Misalnya, terkait dengan putusan praperadilan yang dikatakan seolah-olah penyidikan yang dilakukan KPK terhadap Novanto itu tidak sah.
"Itu sudah lama sebenarnya jadi perdebatan dan juga jadi poin yang dipersoalkan dalam praperadilan kemarin yang sudah digugurkan oleh hakim," kata Febri, di gedung KPK, Kuningan, Jakarta, Rabu (20/12/2017).
(Baca juga: Pengacara Heran, Novanto Terima 7,3 Juta Dollar AS, tetapi Kerugian Negara Tak Berubah)
Kemudian, dalam eksepsinya pihak Novanto juga mempermasalahkan instansi yang mengaudit kerugian negara.
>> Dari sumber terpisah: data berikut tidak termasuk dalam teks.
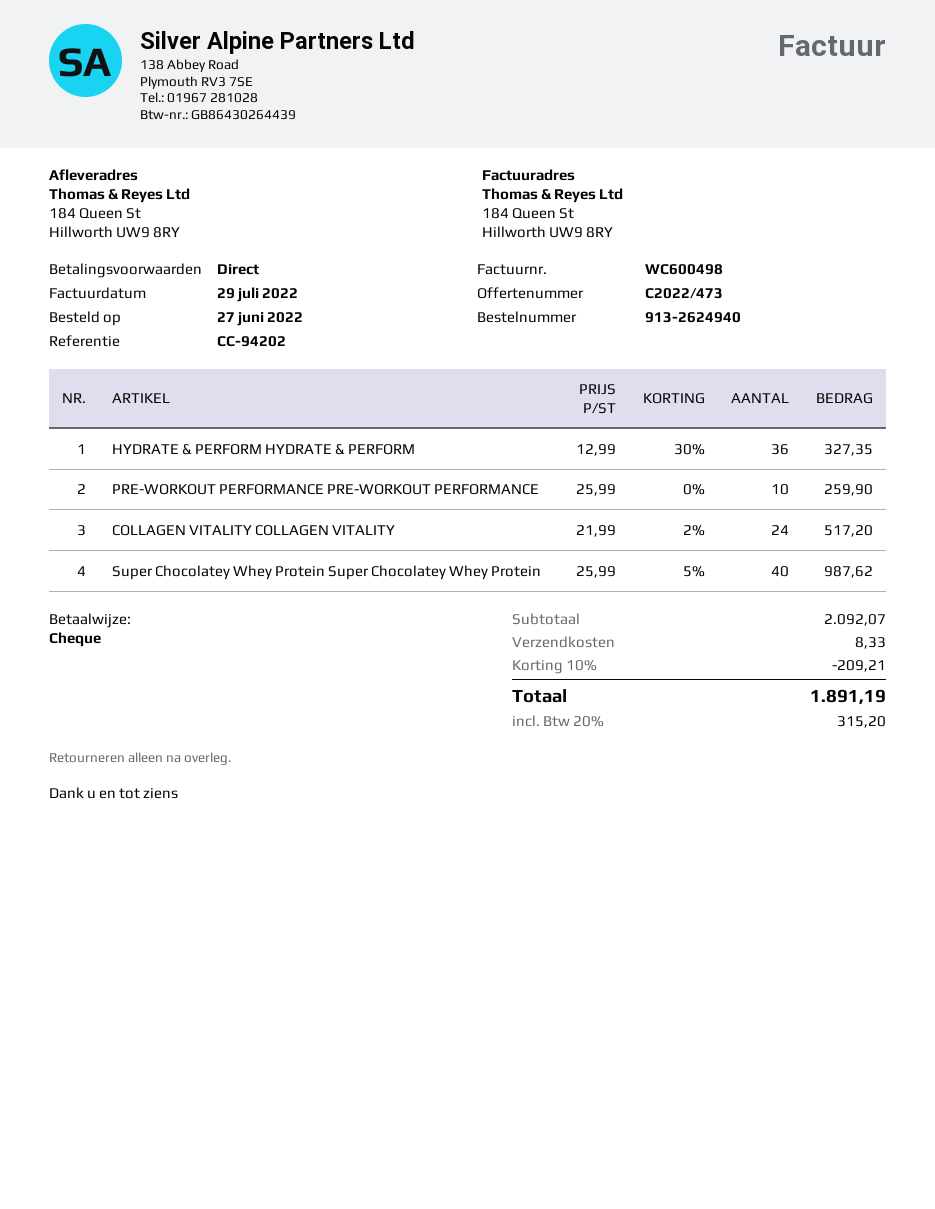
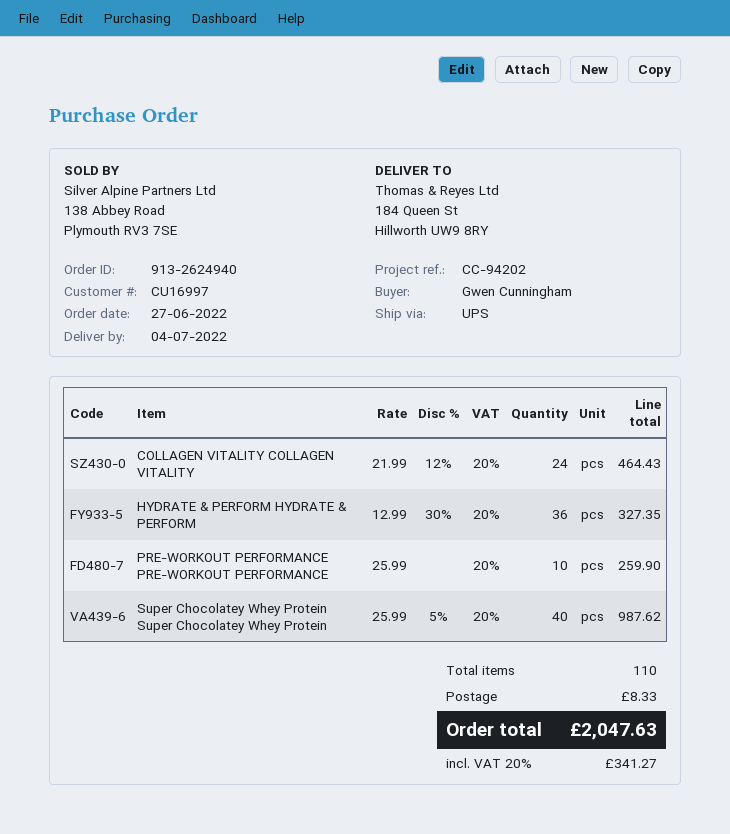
COLLAGEN VITALITY COLLAGEN VITALITY: 24 x 21.99 - 2% = 517.20 -> 24 x 21.99 - 12% = 464.43
discount: 10% = 209.21 -> none
tax: 20% = 315.20 -> 20% = 341.27
total: 1891.19 -> 2047.63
Novanto mempersoalkan KPK memakai hasil audit Badan Pengawasan Keuangan dan Pembangunan (BPKP), bukan audit Badan Pemeriksa Keuangan (BPK).
"Ini juga sebenarnya sudah ada putusan MK sejak lama bahwa KPK bisa berkoordinasi dan bekerja sama dengan BPKP ataupun pihak lainnya untuk kebutuhan pembuktian tindak pidana korupsi termasuk kerugian keuangan negara," ujar Febri.
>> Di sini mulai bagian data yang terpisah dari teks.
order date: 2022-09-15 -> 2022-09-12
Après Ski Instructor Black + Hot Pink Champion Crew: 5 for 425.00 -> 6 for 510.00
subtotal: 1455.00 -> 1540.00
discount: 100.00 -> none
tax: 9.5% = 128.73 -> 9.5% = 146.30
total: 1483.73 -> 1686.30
Selain itu, menurut Febri, hakim tindak pidana korupsi yang mengadili dua mantan pejabat Kemendagri Irman dan Sugiharto, dalam putusan memakai hasil audit BPKP sebagai rujukan untuk kerugian negara dalam kasus e-KTP.
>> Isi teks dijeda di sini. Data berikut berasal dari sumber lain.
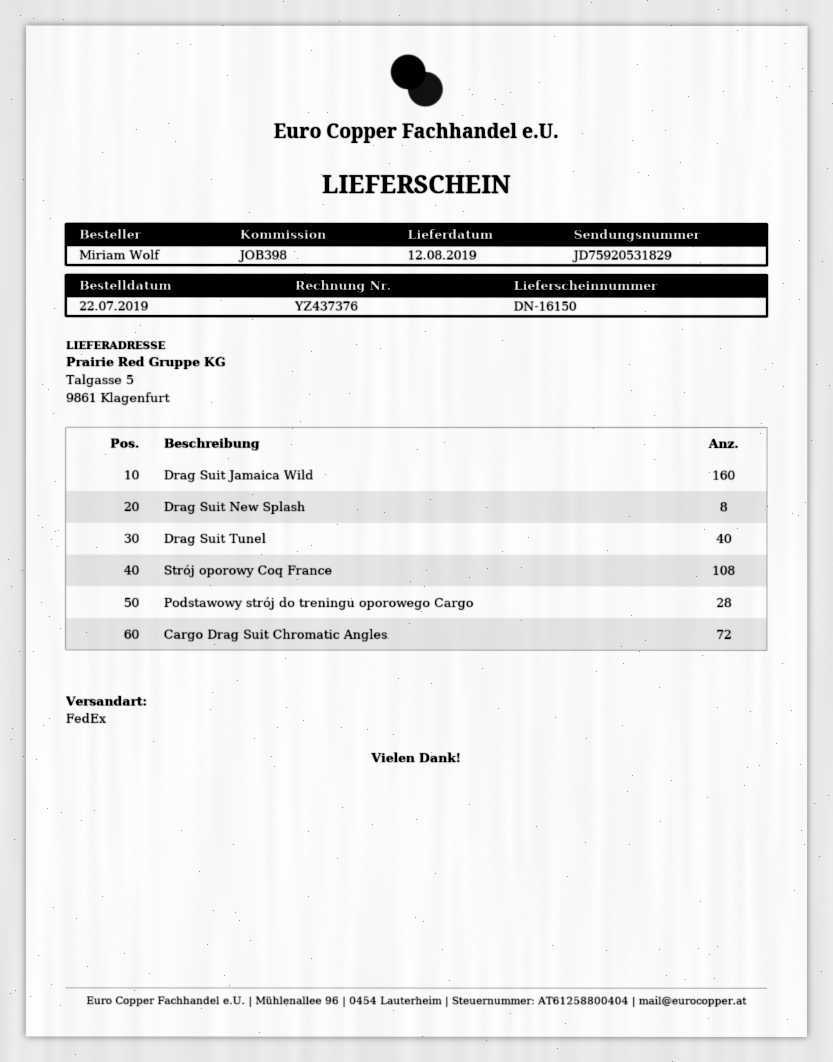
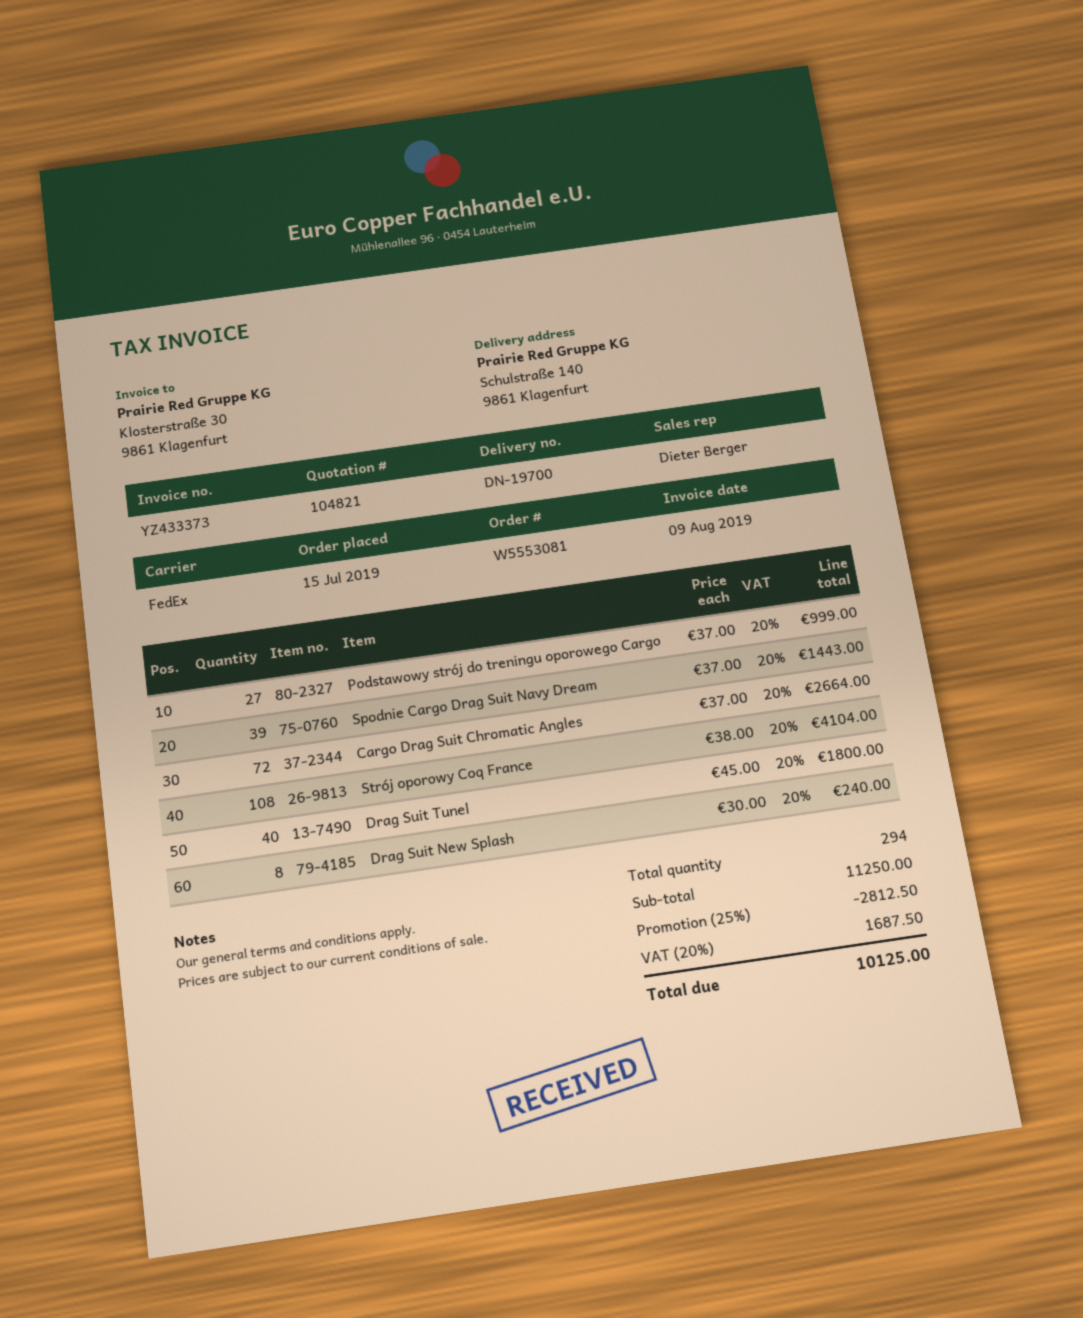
order date: 2019-07-22 -> 2019-07-15
delivery note number: DN-16150 -> DN-19700
invoice number: YZ437376 -> YZ433373
ship to: Talgasse 5, 9861 Klagenfurt -> Schulstraße 140, 9861 Klagenfurt
Drag Suit Jamaica Wild: 160 -> none
Podstawowy strój do treningu oporowego Cargo: 28 -> 27
Spodnie Cargo Drag Suit Navy Dream: none -> 39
"Jadi, menurut kami tidak ada hal yang relatif baru dalam eksepsi tadi, namun kami hargai hak dari terdakwa yang menyampaikan hal tersebut. Nanti kami akan mempersiapkan jawaban dan menyampaikannya minggu depan," ujar Febri.
(Baca juga: Pengacara Novanto Persoalkan Waktu dan Tempat Kejadian yang Berbeda-beda)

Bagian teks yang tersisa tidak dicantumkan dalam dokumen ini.